**RECORDS FOR THIS EXERCISE**

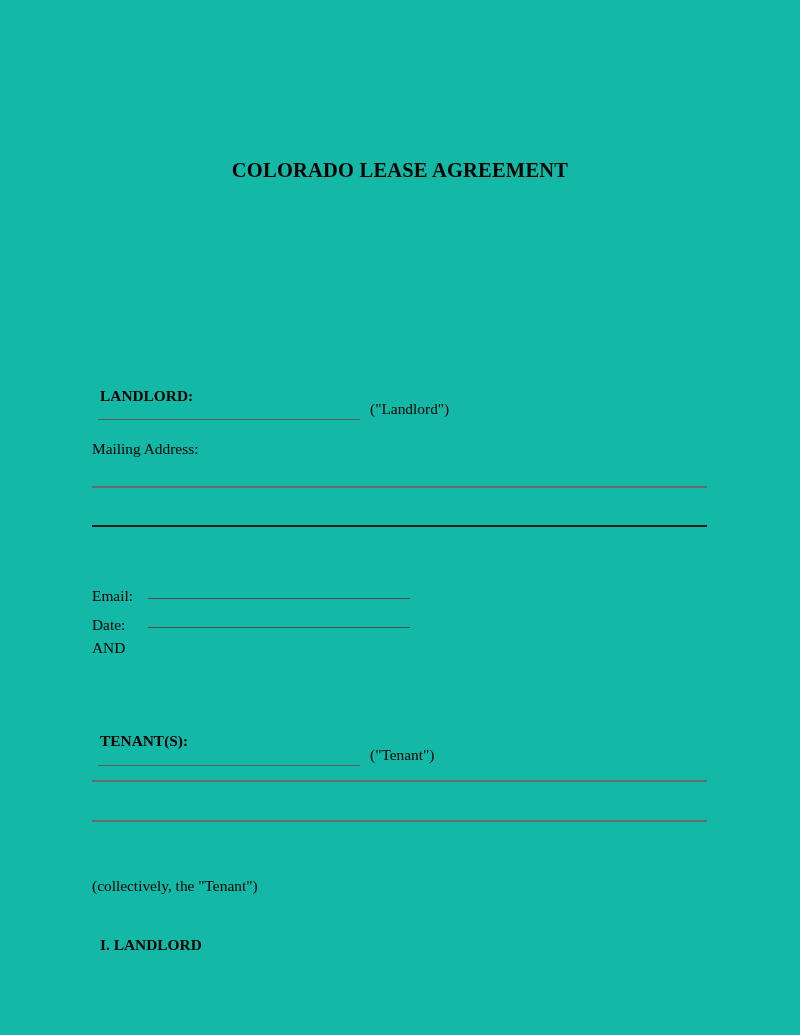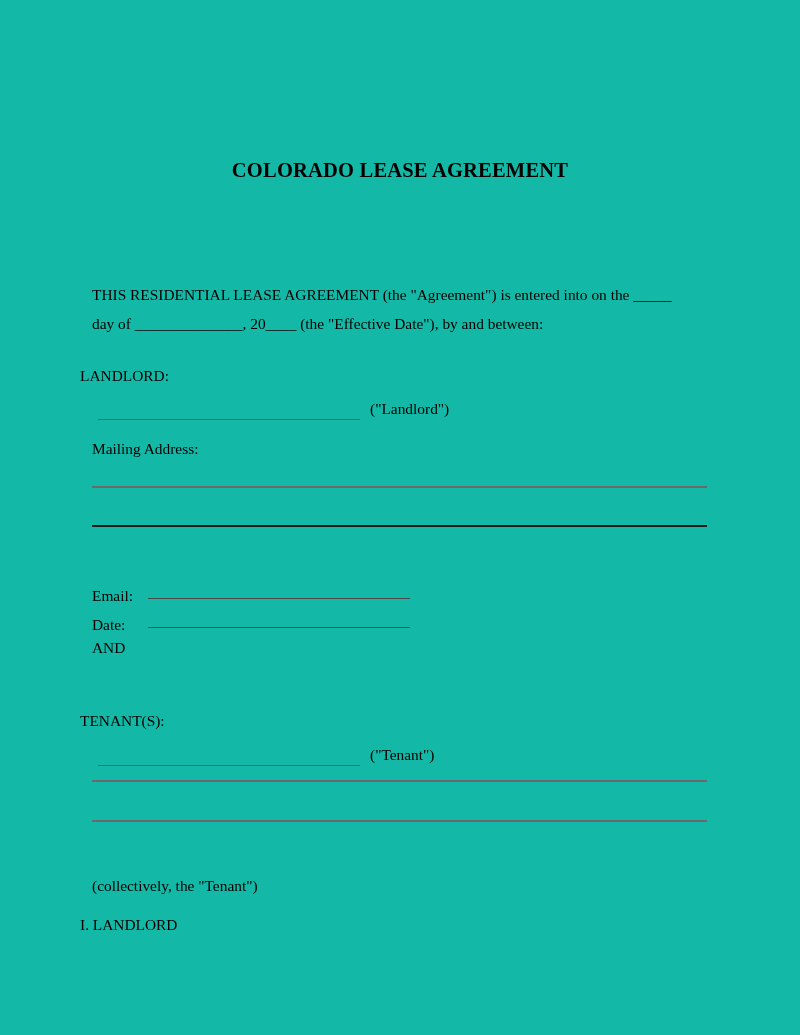--- a/index.html
+++ b/index.html
@@ -96,10 +96,6 @@
 
   <div class="abs doc-title">COLORADO LEASE AGREEMENT</div>
 
-  <div class="abs para">
-    <span>THIS RESIDENTIAL LEASE AGREEMENT (the "Agreement") is entered into on the </span><span>_____</span><br>
-    <span>day of </span><span>______________</span><span>, 20</span><span>____</span><span> (the "Effective Date"), by and between:</span>
-  </div>
 
   <div class="abs section-head" style="top:367px;">LANDLORD:</div>
 

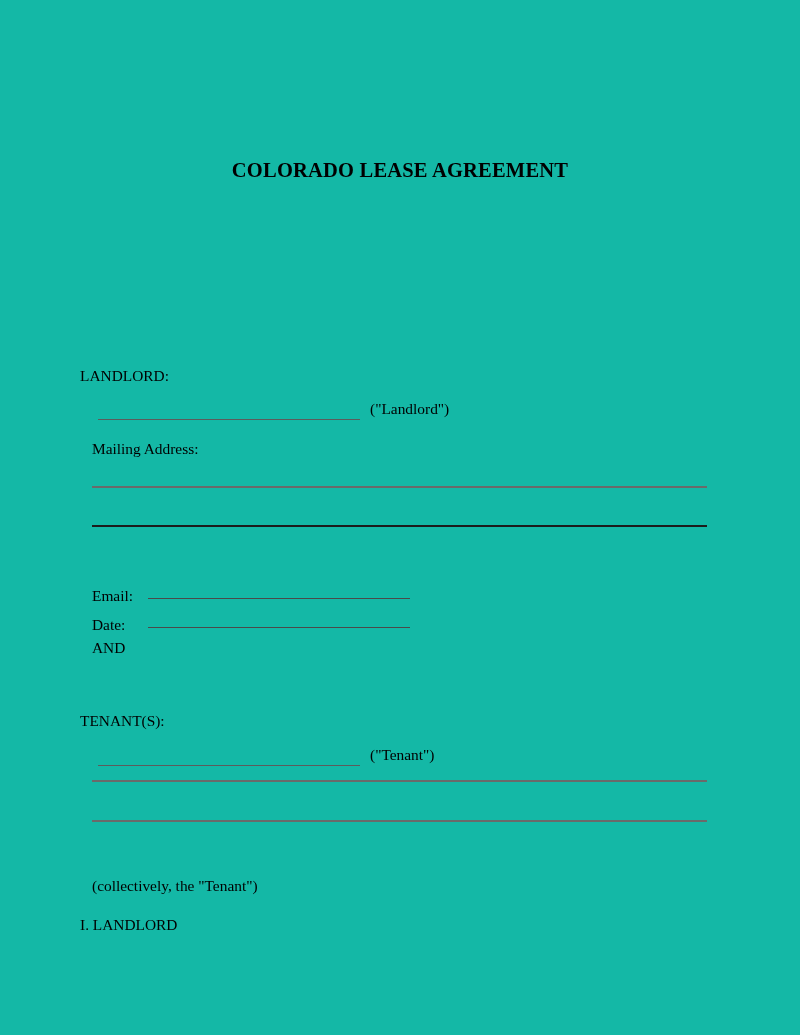--- a/index.html
+++ b/index.html
@@ -55,8 +55,9 @@
 
   .section-head {
     font-size: 15.4px;
-    font-weight: normal;
-    left: 80px;
+    font-weight: bold;
+    left: 100px;
+    margin-top: 20px;
   }
 
   .label {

**WHAT YOU HAVE TO DO**
The whole listing should be restated word for word, with no pictures.

**FINAL ANSWER**
--- a/index.html
+++ b/index.html
@@ -96,10 +96,6 @@
 
   <div class="abs doc-title">COLORADO LEASE AGREEMENT</div>
 
-  <div class="abs para">
-    <span>THIS RESIDENTIAL LEASE AGREEMENT (the "Agreement") is entered into on the </span><span>_____</span><br>
-    <span>day of </span><span>______________</span><span>, 20</span><span>____</span><span> (the "Effective Date"), by and between:</span>
-  </div>
 
   <div class="abs section-head" style="top:367px;">LANDLORD:</div>
 

--- a/index.html
+++ b/index.html
@@ -55,8 +55,9 @@
 
   .section-head {
     font-size: 15.4px;
-    font-weight: normal;
-    left: 80px;
+    font-weight: bold;
+    left: 100px;
+    margin-top: 20px;
   }
 
   .label {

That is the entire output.